A tragédia de Charlie Kirk é, ironicamente, o desfecho trágico de um ciclo forjado na retórica bélica que o mesmo tanto apregoou. Não se comemora a morte de ninguém — que fique claro —, pois o ato de lamentar, ainda que vacilante, em meio a selvas de brutalidade e ressentimento é o que faz de nós humanos de verdade. Porém, há uma beleza macabra e um requinte de ironia escancarado quando o arquiteto do discurso do “ódio virtuoso”, entusiasta do direito à morte em nome do armamento, sucumbe pela mesma lógica que tanto defendeu. E, aqui, o sarcasmo não é direcionado ao cadáver, mas ao sistema de implicações que envolvem, tão eficiente em ceifar vidas quanto em angariar seguidores: tragédia anunciada, coreografada por mãos que empunham armas e propagam rancor.
Charlie Kirk, claro, foi sempre explícito: segundo ele, “algumas mortes são um preço pequeno a se pagar para garantir o direito às armas”. O conceito é simples — quase elegante na brutalidade —, pois coloca a vida como moeda de troca, estatística negociável, desde que seu sangue e de seu grupo estejam protegidos do sacrifício maior. Uma coreografia biopolítica na acepção foucaultiana: vidas administradas e descartadas pelo cálculo do poder. “Deixe morrer, se preciso para.” Eis a racionalidade fria do Estado e de suas proxenetas ideológicas, onde a vida de alguns vale mais, e é precisamente essa a essência que Achille Mbembe nomeia necropolítica: administrar a morte dos outros como projeto de governo.
Se no laboratório americano essa lógica se expressa através de mártires gravados e atiradores anônimos, no Brasil ela ganha sotaque e vira espetáculo grotesco. Nada mais foucaultiano que um Estado e agentes públicos instrumentalizando o medo e a insegurança, à la Bolsonaro, para justificar sua guerra particular contra “os outros” — seja nas favelas, seja nas universidades, seja nos lares de mulheres, negros, LGBTQIA+ ou “petistas”. O presidente que triunfou sobre o voto do ódio é o mesmo que, há anos, ensina seus sectários a transformar adversários políticos em inimigos passíveis de eliminação. “Vamos metralhar a petralhada”, disse em um palanque, sempre o opositor a carne combinada. São filhos e gestos que autorizam a morte, promovendo o ressentimento como método de governo.
Atenta-se ao escândalo da empatia seletiva: todo desespero à direita diante do assassinato de Kirk, enquanto se riam, calavam ou tripudiavam o corpo de Marielle Franco — mulher negra, favelada, lésbica e dissidente, que só os vivos verdadeiramente ousam defensora. No aniversário de Marcelo Arruda, guarda petista municipal, também foi autorizado o tiro: não por acaso, mas pelo roteiro necropolítico de um “cidadão de bem” bolsonarista que transformou festa em execução, política em pólvora. Até que não se observe o apartheid emocional que é marca registrada de regimes fundados na política de extermínio.

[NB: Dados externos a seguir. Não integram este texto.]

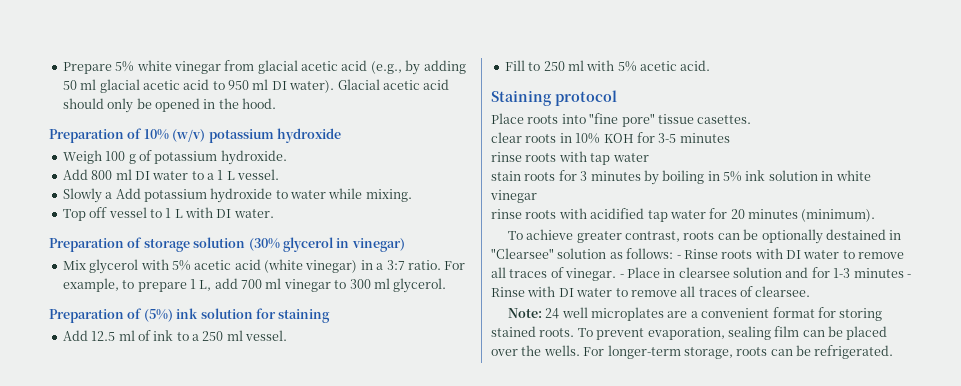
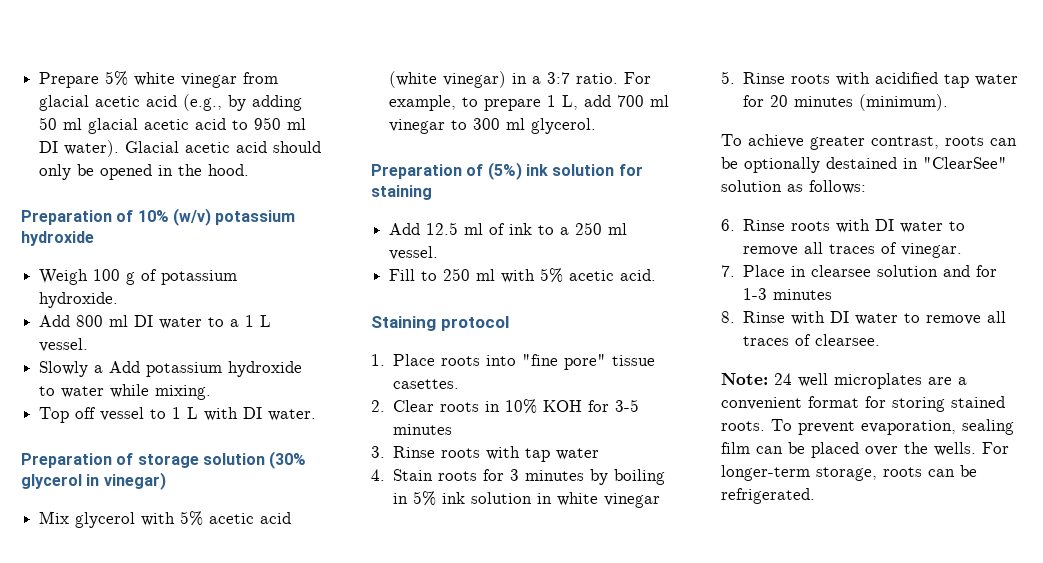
- Place roots into "fine pore" tissue casettes.
+ 1. Place roots into "fine pore" tissue casettes.
- clear roots in 10% KOH for 3-5 minutes
+ 2. Clear roots in 10% KOH for 3-5 minutes
- rinse roots with tap water
+ 3. Rinse roots with tap water
- stain roots for 3 minutes by boiling in 5% ink solution in white vinegar
+ 4. Stain roots for 3 minutes by boiling in 5% ink solution in white vinegar
- rinse roots with acidified tap water for 20 minutes (minimum).
+ 5. Rinse roots with acidified tap water for 20 minutes (minimum).
- To achieve greater contrast, roots can be optionally destained in "Clearsee" solution as follows: - Rinse roots with DI water to remove all traces of vinegar. - Place in clearsee solution and for 1-3 minutes - Rinse with DI water to remove all traces of clearsee.
+ To achieve greater contrast, roots can be optionally destained in "ClearSee" solution as follows:
+ 6. Rinse roots with DI water to remove all traces of vinegar.
+ 7. Place in clearsee solution and for 1-3 minutes
+ 8. Rinse with DI water to remove all traces of clearsee.

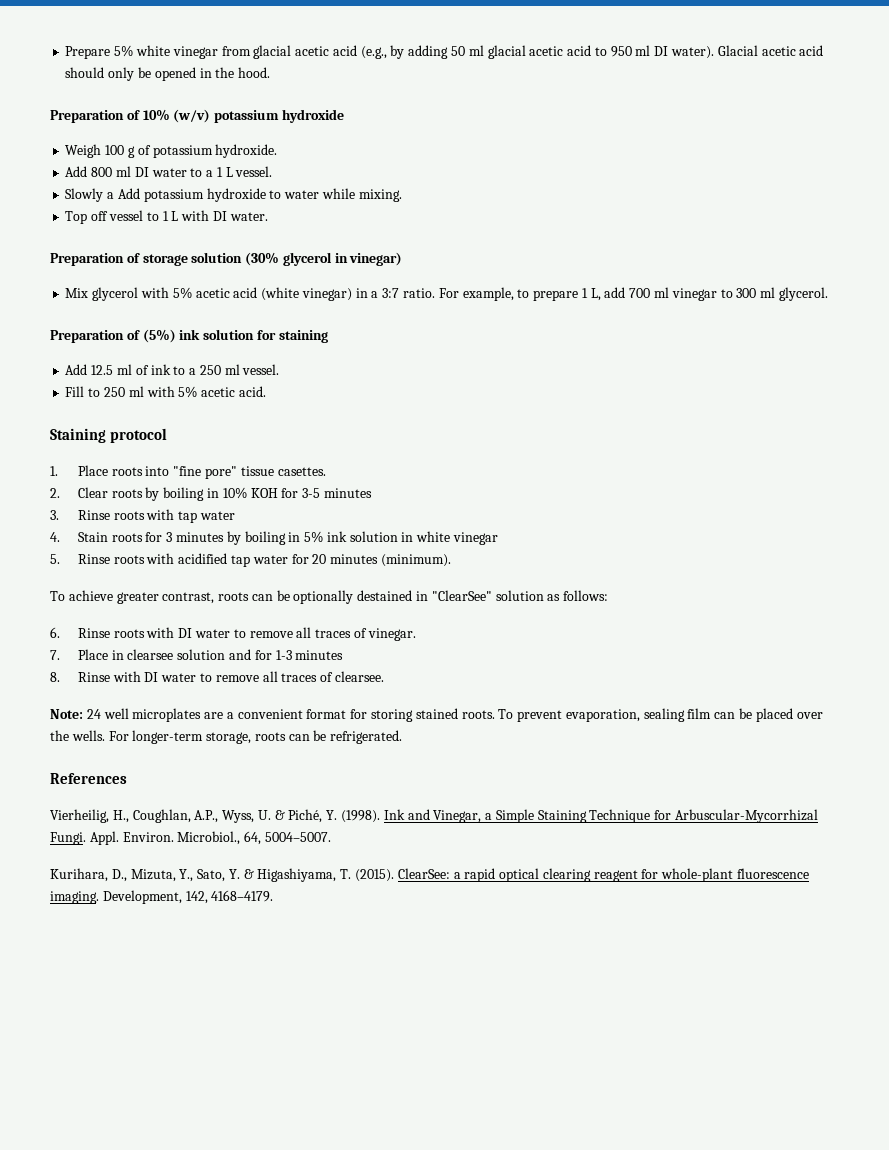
- 2. Clear roots in 10% KOH for 3-5 minutes
+ 2. Clear roots by boiling in 10% KOH for 3-5 minutes
+ References
+ Vierheilig, H., Coughlan, A.P., Wyss, U. & Piché, Y. (1998). Ink and Vinegar, a Simple Staining Technique for Arbuscular-Mycorrhizal Fungi. Appl. Environ. Microbiol., 64, 5004–5007.
+ Kurihara, D., Mizuta, Y., Sato, Y. & Higashiyama, T. (2015). ClearSee: a rapid optical clearing reagent for whole-plant fluorescence imaging. Development, 142, 4168–4179.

Portanto, não há deboche. Mas há, sim, uma amarga lembrança de que lógicas biopolíticas, como sintetizou Foucault, apresenta sujeitos vulneráveis, expostos ao arbitragem dos que detêm o monopólio da morte ou do perdão. E há, acima de tudo, a consciência necropolítica de que quem planta morte não colhe outra coisa. Não há tragédia pessoal que dilua o horror de uma sociedade que só se regular no espelho quando é ela própria que sangra. Enquanto a vida for apenas uma ficha em roleta russa partidária, a hipocrisia seguirá custando caro — e sua conta não para de chegar.